Ceux-là du moins accédaient au langage. Les débiles profonds – ceux du troisième cercle – n’émettaient que des sons inarticulés dont le sens se ramenait à deux pôles : j’aime – je n’aime pas, je veux – je ne veux pas, je suis heureux – je suis malheureux. On s’efforçait d’élever leur niveau mental par des exercices faisant appel aux sens pratique et artistique, mais sans faire intervenir la fonction abstraite et symbolique du langage. Ils étaient occupés à dessiner, à modeler la pâte, à créer des damiers en glissant des rubans de papier dans les fentes parallèles d’un rectangle d’une autre couleur, ou bien ils collaient sur du carton des figures, des fleurs, des animaux qu’ils avaient découpés à l’aide de ciseaux aux bouts arrondis. Pour corriger leur gaucherie, le manque de coordination de leurs mouvements, le perpétuel déséquilibre qui les déjetait à chaque pas vers la droite ou vers la gauche, on les faisait évoluer sur des petites bicyclettes qui étaient l’objet à la fois de leur terreur et de leur passion. On écartait de ces jeux les nerveux, les psychotiques et les épileptiques, mais les mongoliens y excellaient, et singulièrement la robuste Bertha et ses sept compagnes de dortoir.

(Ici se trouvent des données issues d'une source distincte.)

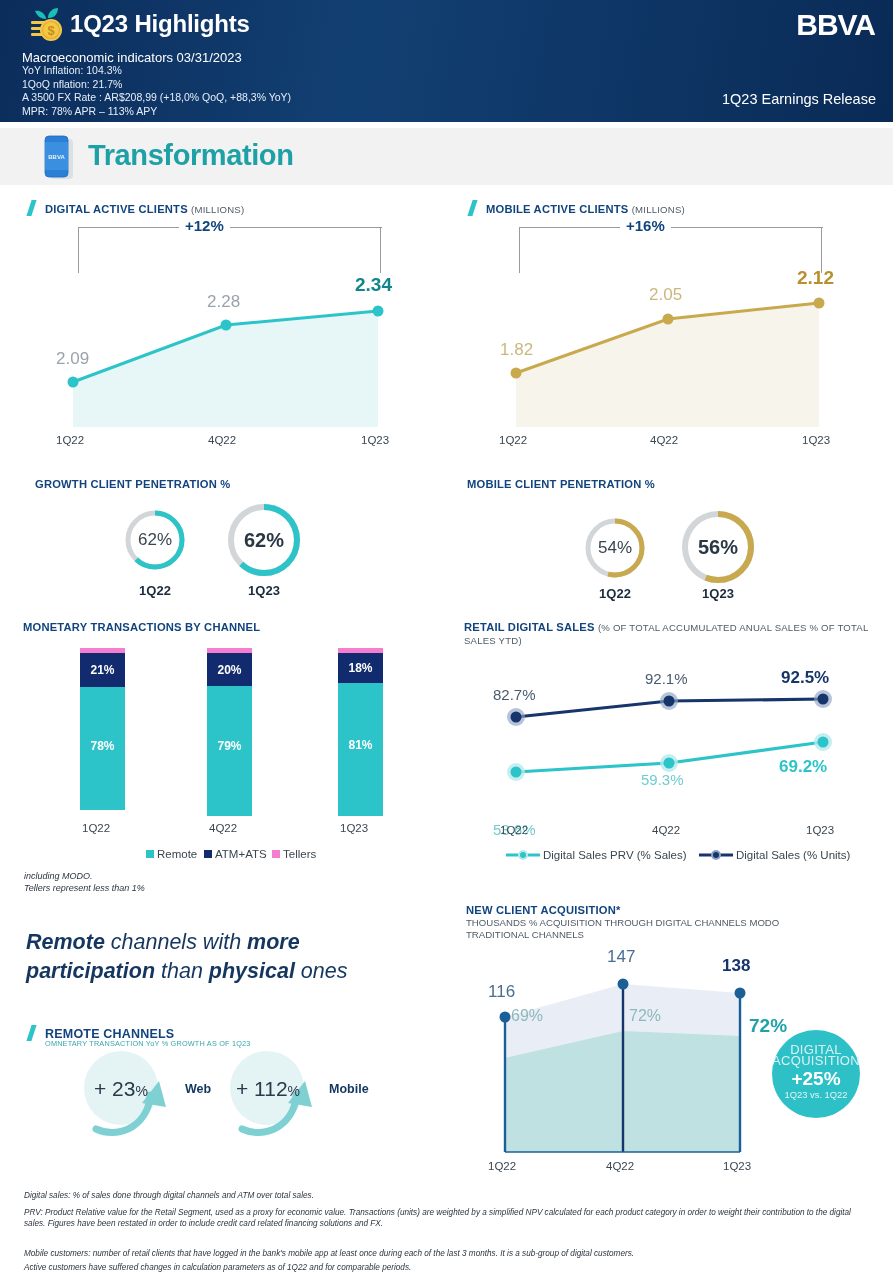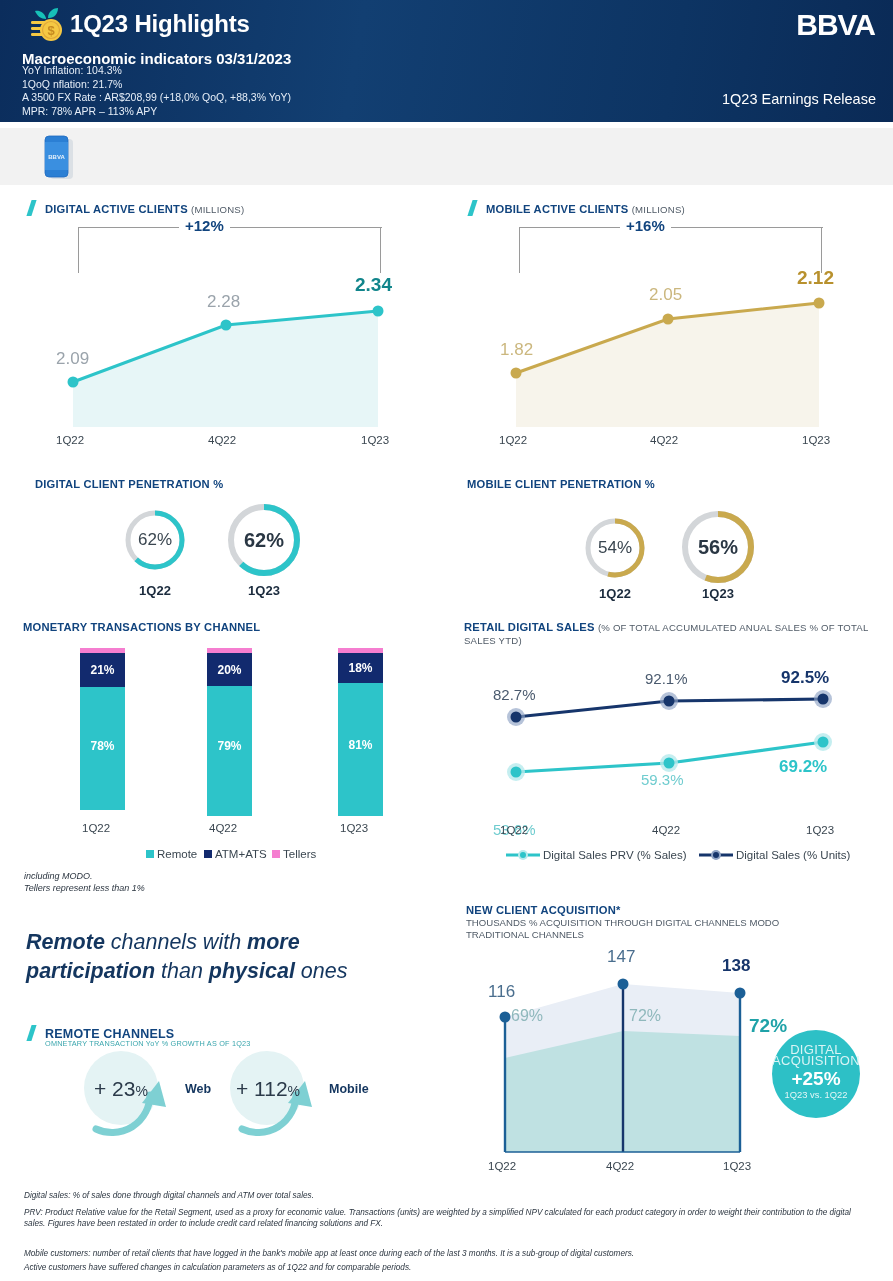--- a/index.html
+++ b/index.html
@@ -17,7 +17,7 @@
   }
   .hdr-title { position:absolute; left:70px; top:10px; font-size:24px; font-weight:bold; color:#fff; letter-spacing:-0.2px;}
   .coin-icon { position:absolute; left:28px; top:6px; width:38px; height:40px; }
-  .macro-title { position:absolute; left:22px; top:50px; font-size:15px; font-weight:bold; color:#fff; }
+  .macro-title { position:absolute; left:22px; top:50px; font-size:13px; font-weight:normal; color:#fff; }
   .macro-lines { position:absolute; left:22px; top:64px; color:#e6eef8; font-size:10.5px; line-height:13.6px; }
   .bbva-logo { position:absolute; right:18px; top:8px; font-size:30px; font-weight:bold; color:#fff; letter-spacing:-1px; font-family:"Liberation Sans",sans-serif;}
   .earnings { position:absolute; right:17px; top:91px; font-size:14.5px; color:#ffffff; }

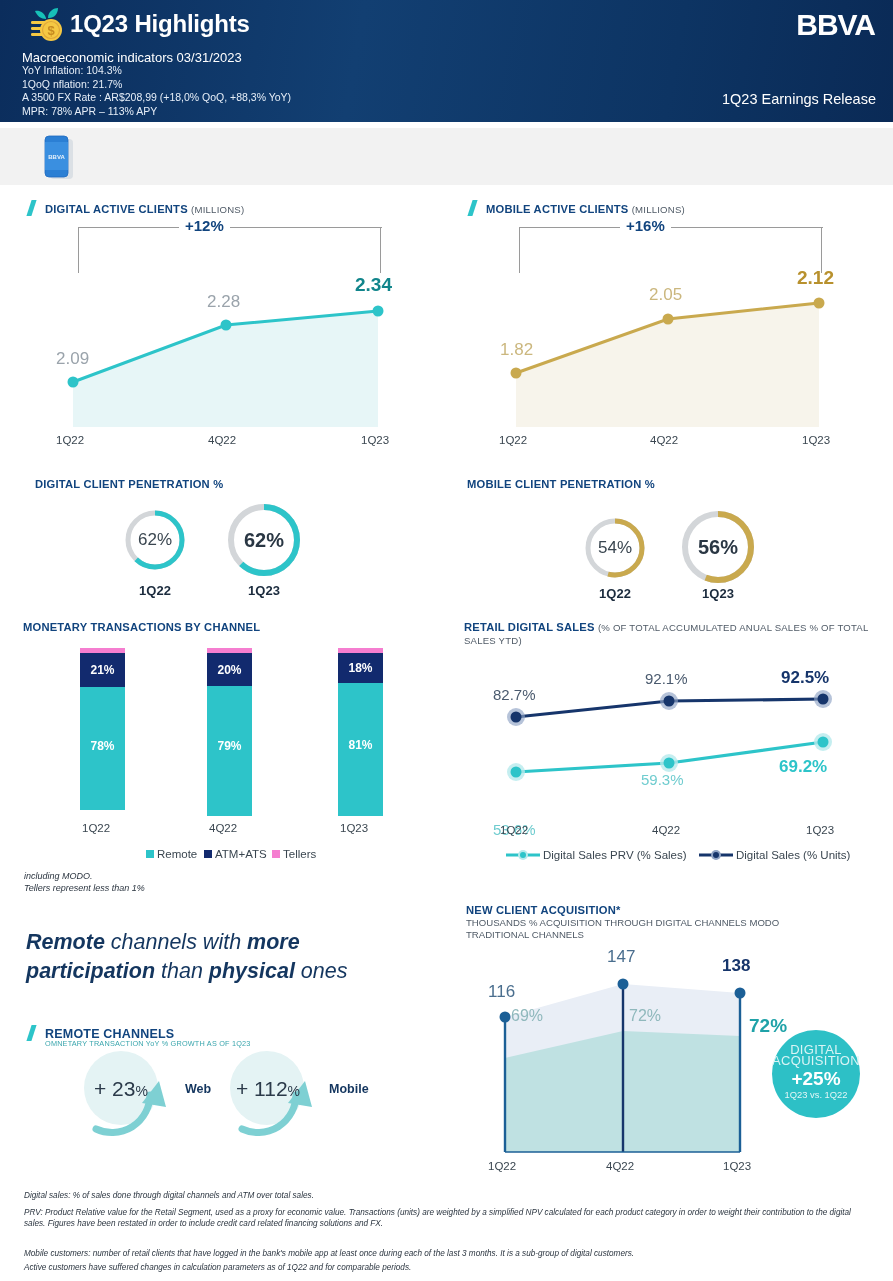--- a/index.html
+++ b/index.html
@@ -119,6 +119,7 @@
       <text x="15.5" y="25" font-size="6" font-weight="bold" fill="#e8f2fb" text-anchor="middle" font-family="Liberation Sans, sans-serif">BBVA</text>
     </svg>
   </div>
+  <div class="banner-title">Transformation</div>
 
   <div class="sec-t" style="left:27px; top:200px;">
     <span class="slash"></span><span>DIGITAL ACTIVE CLIENTS</span> <span class="lite">(MILLIONS)</span>

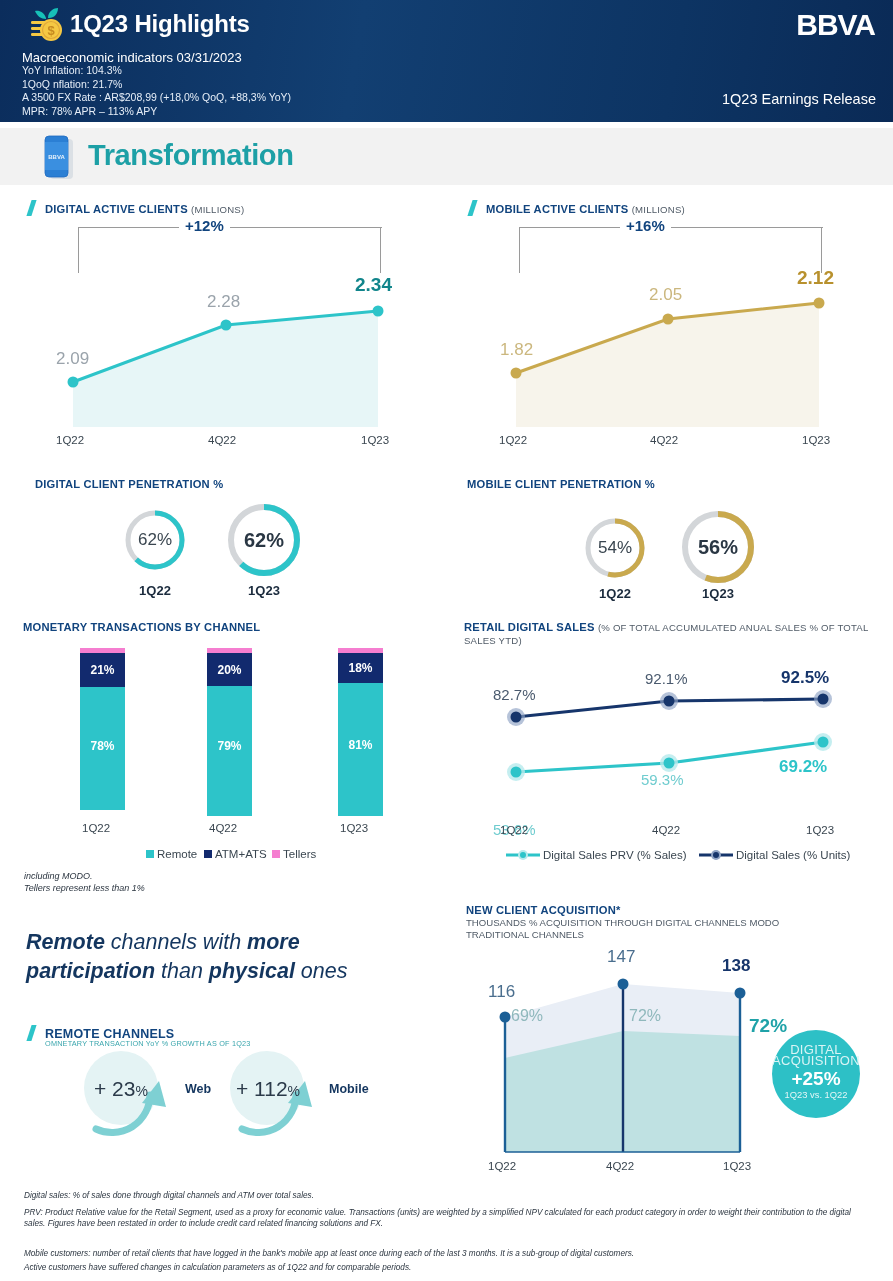--- a/index.html
+++ b/index.html
@@ -175,7 +175,7 @@
   <div class="axlabel" style="left:650px; top:434px;">4Q22</div>
   <div class="axlabel" style="left:802px; top:434px;">1Q23</div>
 
-  <div class="sec-t2" style="left:35px; top:478px;">DIGITAL CLIENT PENETRATION %</div>
+  <div class="sec-t2" style="left:35px; top:478px;">GROWTH CLIENT PENETRATION %</div>
 
   <svg style="position:absolute; left:120px; top:505px; width:70px; height:70px;">
     <circle cx="35" cy="35" r="27" fill="none" stroke="#d3d6d9" stroke-width="5"></circle>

Le bon sens aurait voulu, semblait-il, qu’on exclût tout ce qui relevait du symbolisme et de l’expression verbale de l’environnement de ces enfants. Ce n’était pas l’avis du docteur Larouet, jeune interne de psychopédiatrie, dont le terrain de prédilection était la linguistique et la phonologie. Dès qu’il eut obtenu qu’on lui confiât le troisième cercle, il tenta des expériences visant à y faire entrer le signe symbolique. Il y parvint avec un relatif succès en s’attaquant au domaine le plus passionné de l’environnement des débiles profonds, la bicyclette. Un jour les enfants eurent la surprise de voir la cour cimentée qui leur servait habituellement de vélodrome marquée de pistes à la peinture blanche et balisée par une quantité de panneaux imités de la signalisation routière – sens interdit, priorité à droite, balise de stationnement, défense de tourner à gauche, etc. Il fallut des mois pour que le nombre des erreurs – assez sévèrement sanctionnées par le retrait provisoire de la bicyclette – commençât à diminuer. Mais alors il s’effondra avec un ensemble spectaculaire, comme si les enfants eussent tous compris et assimilé en même temps les quelque douze panneaux qu’on leur proposait.

Larouet fit grand cas de cette simultanéité qui lui parut d’autant plus remarquable que l’hétérogénéité du groupe des enfants choisi ne laissait pas de place à l’hypothèse d’une maturation parallèle, mais sans interaction.